Numis Securities Limited ("Numis"), which is authorised and regulated in the UK by the FCA, is acting exclusively for Biffa and no one else in connection with the Acquisition and other matters referred to in this Announcement and will not be responsible to anyone other than Biffa for providing the protections afforded to clients of Numis nor for providing advice in relation to the Acquisition, the contents of this Announcement or any transaction or any other matters referred to in this Announcement. Neither Numis nor any of its affiliates owes or accepts any duty, liability or responsibility whatsoever (whether direct or indirect, whether in contract, in tort, under statute or otherwise) to any person who is not a client of Numis in connection with this Announcement, any statement contained herein or otherwise.

Overseas shareholders

This Announcement has been prepared for the purpose of complying with English law, the Listing Rules and the Takeover Code (the "Code") and the information disclosed may not be the same as that which would have been disclosed if this Announcement had been prepared in accordance with the laws of jurisdictions outside the United Kingdom.

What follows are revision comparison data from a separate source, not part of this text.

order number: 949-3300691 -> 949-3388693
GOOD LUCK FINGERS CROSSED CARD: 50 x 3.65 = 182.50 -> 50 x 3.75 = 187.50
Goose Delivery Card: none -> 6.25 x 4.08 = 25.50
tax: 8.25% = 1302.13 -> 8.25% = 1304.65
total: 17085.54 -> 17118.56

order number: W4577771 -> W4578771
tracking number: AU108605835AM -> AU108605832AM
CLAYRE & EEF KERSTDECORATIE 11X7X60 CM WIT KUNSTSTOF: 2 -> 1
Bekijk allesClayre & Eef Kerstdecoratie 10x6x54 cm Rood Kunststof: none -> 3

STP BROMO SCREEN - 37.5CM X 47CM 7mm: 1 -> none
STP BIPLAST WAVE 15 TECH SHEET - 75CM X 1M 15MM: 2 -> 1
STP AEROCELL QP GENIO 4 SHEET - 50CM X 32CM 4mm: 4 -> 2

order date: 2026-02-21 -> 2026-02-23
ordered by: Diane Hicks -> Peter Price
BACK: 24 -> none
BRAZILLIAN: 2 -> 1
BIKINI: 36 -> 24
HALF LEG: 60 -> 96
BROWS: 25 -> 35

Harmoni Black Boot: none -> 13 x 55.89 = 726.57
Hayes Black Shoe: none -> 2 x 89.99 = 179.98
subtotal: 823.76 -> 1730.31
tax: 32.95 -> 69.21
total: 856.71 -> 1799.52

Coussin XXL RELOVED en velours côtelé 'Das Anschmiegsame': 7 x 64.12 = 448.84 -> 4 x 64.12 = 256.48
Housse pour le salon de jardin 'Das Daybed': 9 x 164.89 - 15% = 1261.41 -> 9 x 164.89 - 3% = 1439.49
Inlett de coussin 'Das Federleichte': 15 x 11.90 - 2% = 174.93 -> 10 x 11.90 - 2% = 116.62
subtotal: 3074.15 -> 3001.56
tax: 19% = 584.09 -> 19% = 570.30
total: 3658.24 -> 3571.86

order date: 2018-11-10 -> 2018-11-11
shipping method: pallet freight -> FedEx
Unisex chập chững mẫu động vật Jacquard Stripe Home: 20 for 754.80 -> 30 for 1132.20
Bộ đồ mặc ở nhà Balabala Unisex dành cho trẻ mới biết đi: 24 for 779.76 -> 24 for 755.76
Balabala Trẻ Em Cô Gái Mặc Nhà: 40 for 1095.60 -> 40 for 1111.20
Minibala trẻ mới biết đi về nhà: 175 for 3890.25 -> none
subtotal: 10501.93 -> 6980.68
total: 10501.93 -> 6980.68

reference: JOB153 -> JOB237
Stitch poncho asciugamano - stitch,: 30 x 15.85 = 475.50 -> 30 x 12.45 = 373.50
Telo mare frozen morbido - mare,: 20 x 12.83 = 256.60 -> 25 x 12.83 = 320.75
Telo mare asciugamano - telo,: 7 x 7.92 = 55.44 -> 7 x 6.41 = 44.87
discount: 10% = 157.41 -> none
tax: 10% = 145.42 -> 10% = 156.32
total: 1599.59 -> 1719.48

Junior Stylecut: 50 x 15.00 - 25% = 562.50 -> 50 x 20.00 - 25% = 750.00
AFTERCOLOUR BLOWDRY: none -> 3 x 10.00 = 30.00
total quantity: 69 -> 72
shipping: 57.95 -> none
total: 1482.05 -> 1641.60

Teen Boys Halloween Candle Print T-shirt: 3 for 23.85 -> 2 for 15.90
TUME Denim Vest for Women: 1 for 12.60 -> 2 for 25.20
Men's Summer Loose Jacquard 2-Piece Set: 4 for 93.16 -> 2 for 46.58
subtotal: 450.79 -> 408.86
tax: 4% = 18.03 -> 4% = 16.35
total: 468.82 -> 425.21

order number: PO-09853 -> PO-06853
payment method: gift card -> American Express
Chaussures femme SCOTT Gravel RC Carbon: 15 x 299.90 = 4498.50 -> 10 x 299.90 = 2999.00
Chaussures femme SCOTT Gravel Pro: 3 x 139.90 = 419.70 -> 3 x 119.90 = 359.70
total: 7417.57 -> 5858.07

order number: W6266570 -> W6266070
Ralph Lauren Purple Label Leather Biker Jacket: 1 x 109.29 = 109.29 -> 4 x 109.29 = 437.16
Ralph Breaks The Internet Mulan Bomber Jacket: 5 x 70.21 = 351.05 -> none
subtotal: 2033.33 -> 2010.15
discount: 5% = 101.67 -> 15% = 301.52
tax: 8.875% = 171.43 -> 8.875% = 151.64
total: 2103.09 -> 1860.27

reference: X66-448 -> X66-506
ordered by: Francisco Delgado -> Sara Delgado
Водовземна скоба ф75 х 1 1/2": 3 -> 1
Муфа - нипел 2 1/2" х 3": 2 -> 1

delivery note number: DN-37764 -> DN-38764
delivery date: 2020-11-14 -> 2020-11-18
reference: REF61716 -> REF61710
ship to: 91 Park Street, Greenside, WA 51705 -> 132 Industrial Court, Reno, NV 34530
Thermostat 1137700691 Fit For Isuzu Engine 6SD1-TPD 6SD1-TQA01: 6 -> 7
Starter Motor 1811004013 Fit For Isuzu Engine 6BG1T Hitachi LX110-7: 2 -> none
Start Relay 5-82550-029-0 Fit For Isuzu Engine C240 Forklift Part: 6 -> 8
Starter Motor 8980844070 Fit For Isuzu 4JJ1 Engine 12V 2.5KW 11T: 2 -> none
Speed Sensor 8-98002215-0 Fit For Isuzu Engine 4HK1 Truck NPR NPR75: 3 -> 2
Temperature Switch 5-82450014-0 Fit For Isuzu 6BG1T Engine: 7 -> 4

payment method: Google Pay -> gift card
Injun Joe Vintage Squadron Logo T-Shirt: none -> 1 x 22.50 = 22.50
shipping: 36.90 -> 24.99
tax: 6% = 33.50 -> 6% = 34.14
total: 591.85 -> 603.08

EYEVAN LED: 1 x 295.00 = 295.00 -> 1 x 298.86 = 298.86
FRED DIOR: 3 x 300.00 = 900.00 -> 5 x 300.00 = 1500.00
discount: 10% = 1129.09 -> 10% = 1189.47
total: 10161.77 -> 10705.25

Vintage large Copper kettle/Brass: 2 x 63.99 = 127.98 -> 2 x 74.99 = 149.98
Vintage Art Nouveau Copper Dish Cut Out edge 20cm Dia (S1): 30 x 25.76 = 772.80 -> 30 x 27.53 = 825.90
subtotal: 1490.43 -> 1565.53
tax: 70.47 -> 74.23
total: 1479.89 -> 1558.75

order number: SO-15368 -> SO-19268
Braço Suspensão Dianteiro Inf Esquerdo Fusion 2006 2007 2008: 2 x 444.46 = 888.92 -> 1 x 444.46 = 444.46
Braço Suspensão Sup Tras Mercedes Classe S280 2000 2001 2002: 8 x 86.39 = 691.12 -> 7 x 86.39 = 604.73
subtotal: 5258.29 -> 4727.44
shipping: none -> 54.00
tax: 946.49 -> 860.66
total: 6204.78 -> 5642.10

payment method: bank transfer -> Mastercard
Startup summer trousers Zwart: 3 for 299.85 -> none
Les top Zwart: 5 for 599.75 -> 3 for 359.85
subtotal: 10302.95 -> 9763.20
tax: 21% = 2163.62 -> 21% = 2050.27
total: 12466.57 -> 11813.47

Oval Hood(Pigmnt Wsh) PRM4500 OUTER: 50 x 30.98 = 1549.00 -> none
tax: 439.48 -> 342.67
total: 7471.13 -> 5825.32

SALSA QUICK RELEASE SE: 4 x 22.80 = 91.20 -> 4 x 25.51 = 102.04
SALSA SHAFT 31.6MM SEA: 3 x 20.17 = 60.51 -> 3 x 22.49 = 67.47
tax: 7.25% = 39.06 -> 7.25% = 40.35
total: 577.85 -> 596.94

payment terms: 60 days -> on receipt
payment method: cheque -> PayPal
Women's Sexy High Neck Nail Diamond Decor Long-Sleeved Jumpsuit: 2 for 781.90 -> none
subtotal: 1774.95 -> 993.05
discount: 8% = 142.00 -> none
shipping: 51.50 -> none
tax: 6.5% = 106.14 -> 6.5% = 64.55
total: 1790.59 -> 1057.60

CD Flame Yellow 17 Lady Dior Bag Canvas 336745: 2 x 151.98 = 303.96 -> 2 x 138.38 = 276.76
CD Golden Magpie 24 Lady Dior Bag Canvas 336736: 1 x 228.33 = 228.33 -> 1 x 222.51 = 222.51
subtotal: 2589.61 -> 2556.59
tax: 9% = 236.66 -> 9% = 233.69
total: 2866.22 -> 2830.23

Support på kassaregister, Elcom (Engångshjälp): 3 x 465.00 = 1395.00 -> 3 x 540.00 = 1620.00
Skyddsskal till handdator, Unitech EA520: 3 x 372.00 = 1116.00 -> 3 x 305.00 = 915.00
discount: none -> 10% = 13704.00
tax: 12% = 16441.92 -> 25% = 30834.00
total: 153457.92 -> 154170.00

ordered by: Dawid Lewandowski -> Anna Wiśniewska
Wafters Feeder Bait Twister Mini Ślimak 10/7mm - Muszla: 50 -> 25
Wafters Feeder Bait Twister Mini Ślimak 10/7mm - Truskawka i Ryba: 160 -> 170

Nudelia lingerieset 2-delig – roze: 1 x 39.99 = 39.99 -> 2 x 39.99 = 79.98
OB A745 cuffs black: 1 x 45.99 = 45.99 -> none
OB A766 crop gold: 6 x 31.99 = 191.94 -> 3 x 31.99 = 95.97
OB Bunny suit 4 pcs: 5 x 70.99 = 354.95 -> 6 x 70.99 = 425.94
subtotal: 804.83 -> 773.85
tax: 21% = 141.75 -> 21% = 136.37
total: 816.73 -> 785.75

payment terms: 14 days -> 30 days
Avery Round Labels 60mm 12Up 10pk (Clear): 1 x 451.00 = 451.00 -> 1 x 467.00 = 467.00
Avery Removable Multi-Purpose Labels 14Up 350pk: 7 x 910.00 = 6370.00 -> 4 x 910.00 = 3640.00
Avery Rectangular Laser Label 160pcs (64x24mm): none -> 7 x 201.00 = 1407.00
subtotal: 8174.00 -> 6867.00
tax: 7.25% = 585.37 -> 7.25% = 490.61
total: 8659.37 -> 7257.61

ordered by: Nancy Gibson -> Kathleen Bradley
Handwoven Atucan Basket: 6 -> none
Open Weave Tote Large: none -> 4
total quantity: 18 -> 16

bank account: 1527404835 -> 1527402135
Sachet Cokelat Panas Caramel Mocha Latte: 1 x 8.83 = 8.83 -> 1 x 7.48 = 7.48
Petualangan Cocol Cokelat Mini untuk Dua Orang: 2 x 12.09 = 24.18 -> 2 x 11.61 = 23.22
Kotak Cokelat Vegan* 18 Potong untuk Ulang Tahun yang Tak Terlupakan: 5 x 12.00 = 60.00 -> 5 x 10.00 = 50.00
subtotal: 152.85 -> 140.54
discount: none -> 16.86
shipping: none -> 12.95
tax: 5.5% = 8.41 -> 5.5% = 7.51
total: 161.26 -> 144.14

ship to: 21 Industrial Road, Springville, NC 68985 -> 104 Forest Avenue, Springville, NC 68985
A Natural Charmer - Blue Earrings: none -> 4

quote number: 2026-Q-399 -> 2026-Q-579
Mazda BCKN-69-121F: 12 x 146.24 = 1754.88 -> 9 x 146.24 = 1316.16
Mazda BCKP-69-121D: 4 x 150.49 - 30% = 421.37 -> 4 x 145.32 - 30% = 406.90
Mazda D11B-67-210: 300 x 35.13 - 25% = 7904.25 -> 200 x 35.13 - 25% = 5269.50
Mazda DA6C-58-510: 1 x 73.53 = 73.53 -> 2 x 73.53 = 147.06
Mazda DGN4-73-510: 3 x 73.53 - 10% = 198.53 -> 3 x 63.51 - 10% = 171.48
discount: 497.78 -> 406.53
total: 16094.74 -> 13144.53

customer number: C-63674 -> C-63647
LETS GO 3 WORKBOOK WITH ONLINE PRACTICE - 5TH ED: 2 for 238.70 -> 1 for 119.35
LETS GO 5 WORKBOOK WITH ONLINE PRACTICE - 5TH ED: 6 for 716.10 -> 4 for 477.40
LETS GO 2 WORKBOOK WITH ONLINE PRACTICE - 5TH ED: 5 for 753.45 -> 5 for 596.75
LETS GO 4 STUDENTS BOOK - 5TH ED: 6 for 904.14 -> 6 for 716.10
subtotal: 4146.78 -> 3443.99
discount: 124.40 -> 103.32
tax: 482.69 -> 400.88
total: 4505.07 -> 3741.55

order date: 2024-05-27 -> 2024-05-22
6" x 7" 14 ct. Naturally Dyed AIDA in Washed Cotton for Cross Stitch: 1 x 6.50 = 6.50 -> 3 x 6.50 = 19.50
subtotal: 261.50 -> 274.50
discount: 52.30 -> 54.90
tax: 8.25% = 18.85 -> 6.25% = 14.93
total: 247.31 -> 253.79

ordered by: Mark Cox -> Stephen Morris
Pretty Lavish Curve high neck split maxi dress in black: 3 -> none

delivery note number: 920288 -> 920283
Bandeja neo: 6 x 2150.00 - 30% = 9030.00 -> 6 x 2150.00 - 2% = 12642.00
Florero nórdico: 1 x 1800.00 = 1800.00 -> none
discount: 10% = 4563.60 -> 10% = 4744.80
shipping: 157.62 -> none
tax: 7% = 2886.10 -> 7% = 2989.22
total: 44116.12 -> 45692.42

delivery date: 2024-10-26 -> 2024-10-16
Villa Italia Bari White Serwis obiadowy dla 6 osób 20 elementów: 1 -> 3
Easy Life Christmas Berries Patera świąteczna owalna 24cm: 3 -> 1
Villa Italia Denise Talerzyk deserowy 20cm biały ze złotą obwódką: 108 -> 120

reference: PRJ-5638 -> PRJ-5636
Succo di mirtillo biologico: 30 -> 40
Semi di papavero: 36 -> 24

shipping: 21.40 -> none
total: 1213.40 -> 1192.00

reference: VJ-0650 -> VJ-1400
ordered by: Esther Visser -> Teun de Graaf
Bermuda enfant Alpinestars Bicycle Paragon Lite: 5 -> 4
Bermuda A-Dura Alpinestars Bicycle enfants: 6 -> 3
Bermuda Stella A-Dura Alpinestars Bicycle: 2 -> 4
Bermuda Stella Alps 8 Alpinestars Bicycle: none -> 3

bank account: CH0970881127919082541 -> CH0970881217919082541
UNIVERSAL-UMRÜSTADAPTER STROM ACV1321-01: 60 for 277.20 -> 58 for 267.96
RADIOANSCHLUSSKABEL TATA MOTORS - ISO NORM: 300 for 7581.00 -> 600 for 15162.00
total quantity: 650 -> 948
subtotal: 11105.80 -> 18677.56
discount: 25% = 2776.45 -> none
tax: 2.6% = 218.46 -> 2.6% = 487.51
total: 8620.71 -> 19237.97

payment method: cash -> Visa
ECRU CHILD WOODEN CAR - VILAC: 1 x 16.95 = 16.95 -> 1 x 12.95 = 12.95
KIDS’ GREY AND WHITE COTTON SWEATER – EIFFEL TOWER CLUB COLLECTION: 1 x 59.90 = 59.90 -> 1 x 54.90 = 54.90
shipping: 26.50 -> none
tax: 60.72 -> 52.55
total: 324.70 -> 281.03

The laws of the relevant jurisdictions may affect the availability of the Acquisition to persons who are not resident in the United Kingdom. Persons who are not resident in the United Kingdom, or who are subject to laws of any jurisdiction other than the United Kingdom, should inform themselves about, and observe any applicable requirements. Any person (including, without limitation, nominees, trustees and custodians) who would, or otherwise intends to, forward this Announcement, the Scheme Document or any accompanying document to any jurisdiction outside the United Kingdom should refrain from doing so and seek appropriate professional advice before taking any action. In particular, the ability of persons who are not resident in the United Kingdom to vote their Biffa Shares at the Court Meeting or the General Meeting, or to execute and deliver Forms of Proxy appointing another to vote their Biffa Shares in respect of the Court Meeting or the General Meeting on their behalf, may be affected by the laws of the relevant jurisdiction in which they are located.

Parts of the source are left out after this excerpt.